Does it feel like time is messing with us this year? Like January went for eight months, while February seems to have only gone for ten days? In theory, it’s the start of autumn, so hopefully the weather is starting to calm down a little for you, and your frantic start to the year has calmed into something more manageable.

This month on the blog, I look at three very different texts, one of which is not even a book (sacrilege, I know, but wait until you see it!). There’s also a review one of the finest books I’ve ever read.

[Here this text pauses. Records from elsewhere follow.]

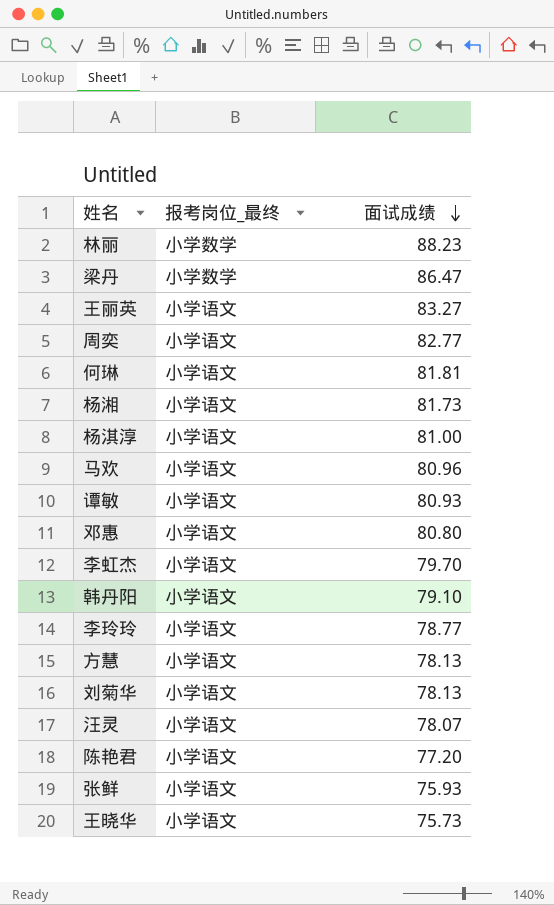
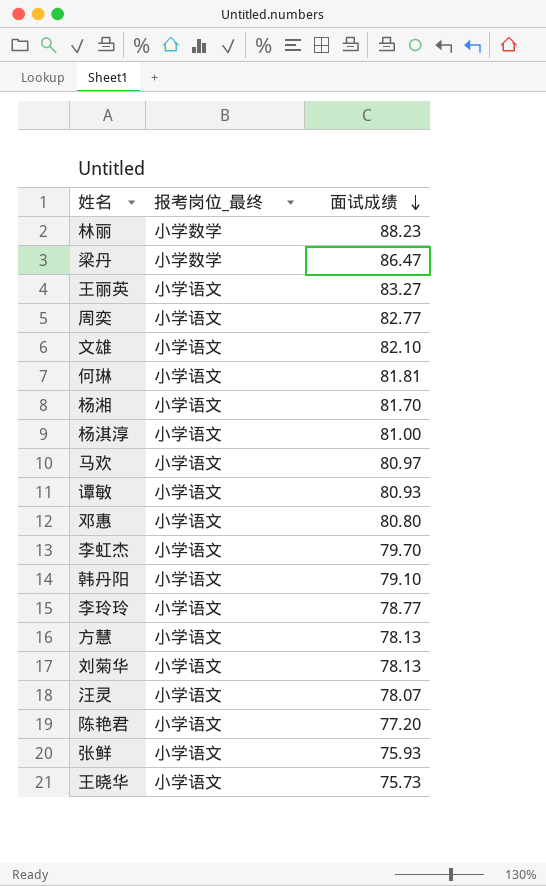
row 文雄: none -> 小学语文 | 82.10
杨湘 | 面试成绩: 81.73 -> 81.70
马欢 | 面试成绩: 80.96 -> 80.97

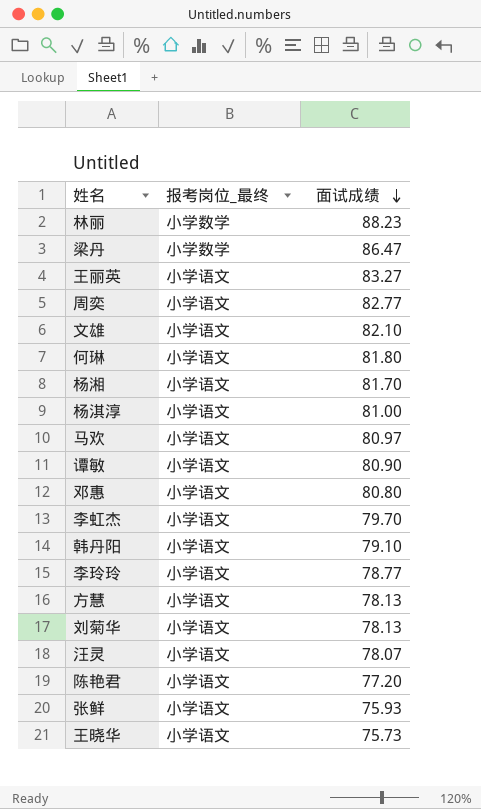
何琳 | 面试成绩: 81.81 -> 81.80
谭敏 | 面试成绩: 80.93 -> 80.90

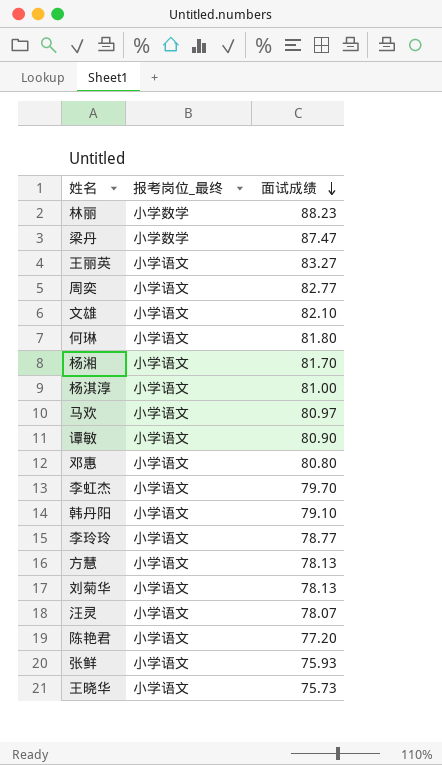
梁丹 | 面试成绩: 86.47 -> 87.47

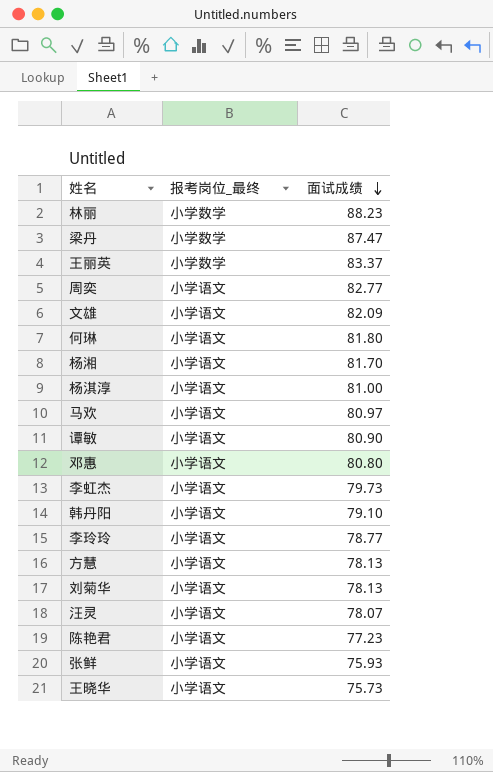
王丽英 | 报考岗位_最终: 小学语文 -> 小学数学
王丽英 | 面试成绩: 83.27 -> 83.37
文雄 | 面试成绩: 82.10 -> 82.09
李虹杰 | 面试成绩: 79.70 -> 79.73
陈艳君 | 面试成绩: 77.20 -> 77.23

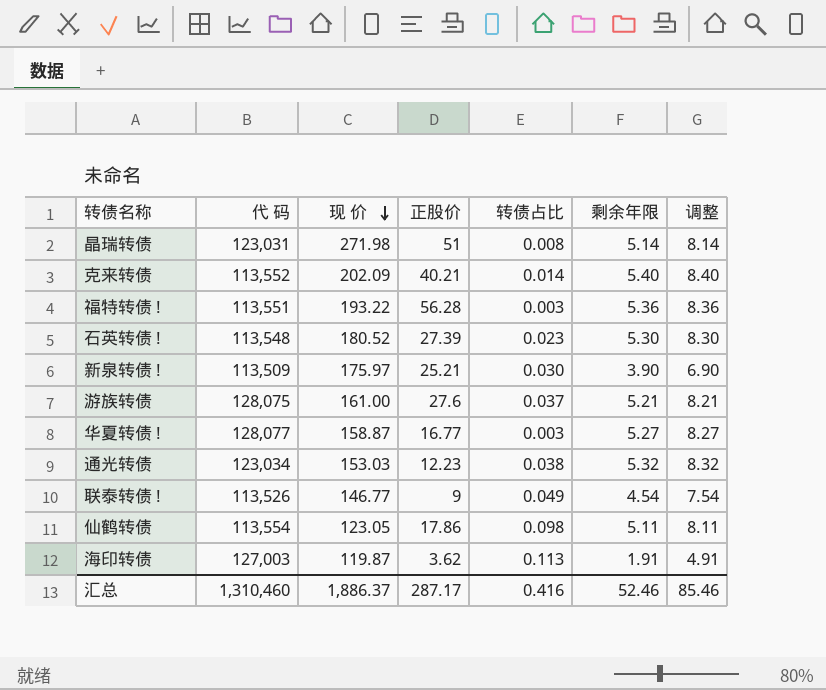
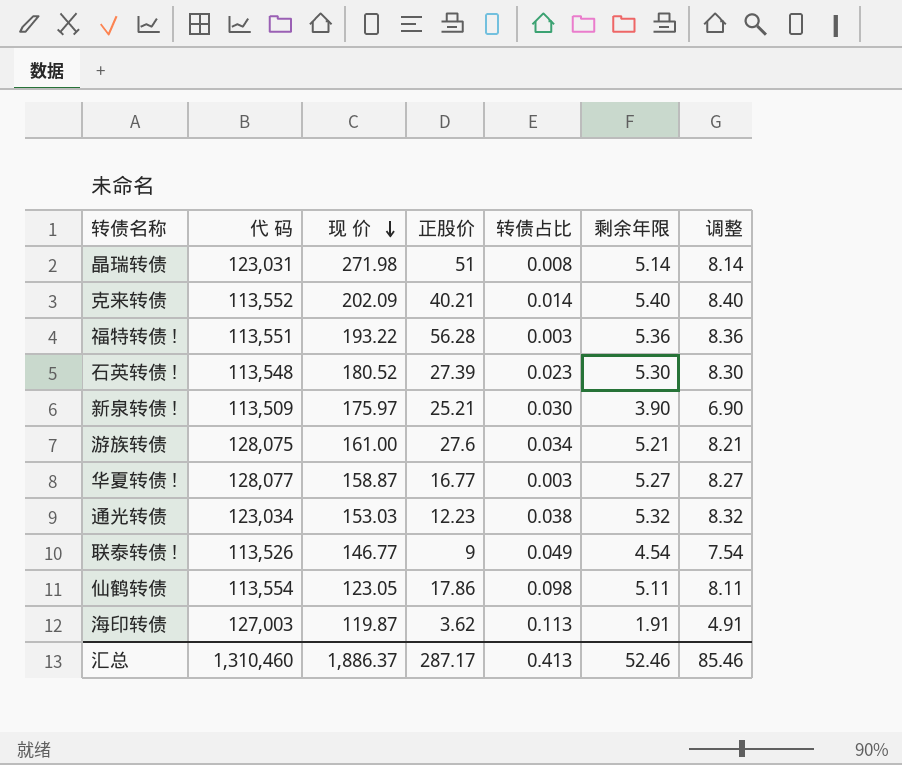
游族转债 | 转债占比: 0.037 -> 0.034
汇总 | 转债占比: 0.416 -> 0.413

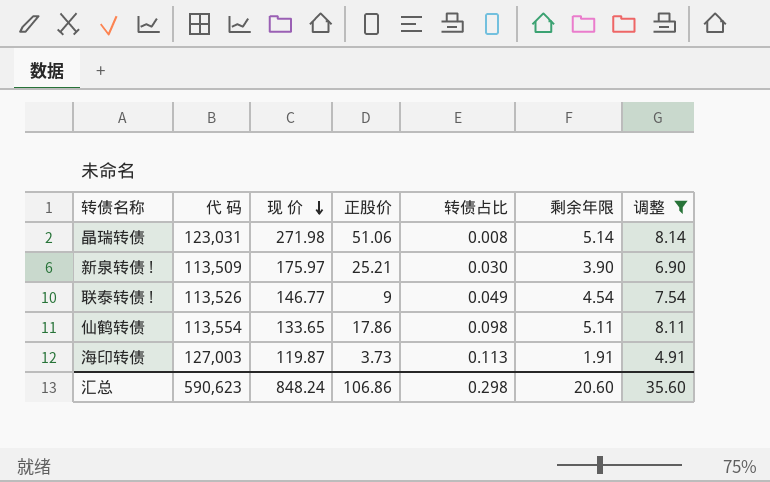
filter: none -> 调整 <= 8.14
晶瑞转债 | 正股价: 51 -> 51.06
仙鹤转债 | 现 价: 123.05 -> 133.65
海印转债 | 正股价: 3.62 -> 3.73
汇总 | 代 码: 1,310,460 -> 590,623
汇总 | 现 价: 1,886.37 -> 848.24
汇总 | 正股价: 287.17 -> 106.86
汇总 | 转债占比: 0.413 -> 0.298
汇总 | 剩余年限: 52.46 -> 20.60
汇总 | 调整: 85.46 -> 35.60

On first reading, this beautiful book seems incredibly simple. However, for those of us who work with language, we know just how difficult that simplicity can be to pull off. Duck, Apple, Egg is full of beautiful illustrations that will help younger readers who are just beginning to read independently, and its language adds a depth and sophistication that mean this will be a wonderful text to use with older children. Martina Heiduczek’s illustrations also offer much to analyse, with her use of framing, colour and angles all contributing to the story. Teachers’ notes are available.

I first encountered this wonderful resource when I came upon a castle one of my colleagues had built on their shelves. I think my enthusiasm took them a bit by surprise, but I could imagine just how much fun a class would have with these. I was particularly thinking about how they would make a great introduction to Medieval history; how students could learn about castles and their architecture through constructing castles and naming their components; or, even, how they could be used in science to look at forces, thanks to features like arches and turrets. However you choose to use these slot-together cards, they will make a wonderfully interactive learning tool.

Many of your students will know Noelle Stevenson thanks to her webcomics, comic books and work with Marvel and Netflix. The Fire Never Goes Out is Stevenson’s memoir, which seems a little unusual for someone who is only 28, but the years from 19 to 27 were momentous ones for her. Her struggle to figure out where she fit in the world – including questions around sexual identity – turning her passion into a career, and mental health will be ones that both adults and older students will recognise. This memoir comprises comics, illustrations and written content that is engaging and often humorous. Teachers’ notes are available.

Read of the MonthBoy Swallows Universe

I had the great privilege of reading Boy Swallows Universe shortly before it came out in 2018, and well before I started working for HarperCollins. I was working in a bookshop at the time and wanted to know why my colleagues were speaking about this novel in such reverential tones. As soon as I was ten pages in I knew exactly why.

Sometimes when I fall deeply and passionately in love with a book and its characters, I find it difficult to talk about why the book means so much to me (chief amongst these is Tim Winton’s The Riders). However, that’s not true here, because it’s Eli Bell who makes you fall in love, both with him and with the story he tells.

Eli, the 13-year-old protagonist of Boy Swallows Universe, has what one might call a ‘complicated’ home life: his brother, August, doesn’t speak, although Eli understands him; his mother and step-father are heroin dealers and users; and his best friend and babysitter is one of Queensland’s most notorious criminals. And yet …

Eli is a good person, not just good under the circumstances, but good in the truest sense of the word. He cares deeply about those around him, and will do whatever it takes to make life the best it can be for them. But as he grows up he comes to realise that sometimes being good isn’t enough, or even possible. Eli endeavours to be a good man, but it’s not easy when all around him are men who are definitely not, by any definition, role models to aspire to.

There are so many things to love about this book that I can’t possibly outline them all here. But, if nothing else, read Boy Swallows Universe for Eli, who will make you look at the world and all the potential it has in an entirely new way. There are now teachers’ notes for Boy Swallows Universe, and – yippee – a new novel from Trent Dalton due out at the end of June: All Our Shimmering Stars.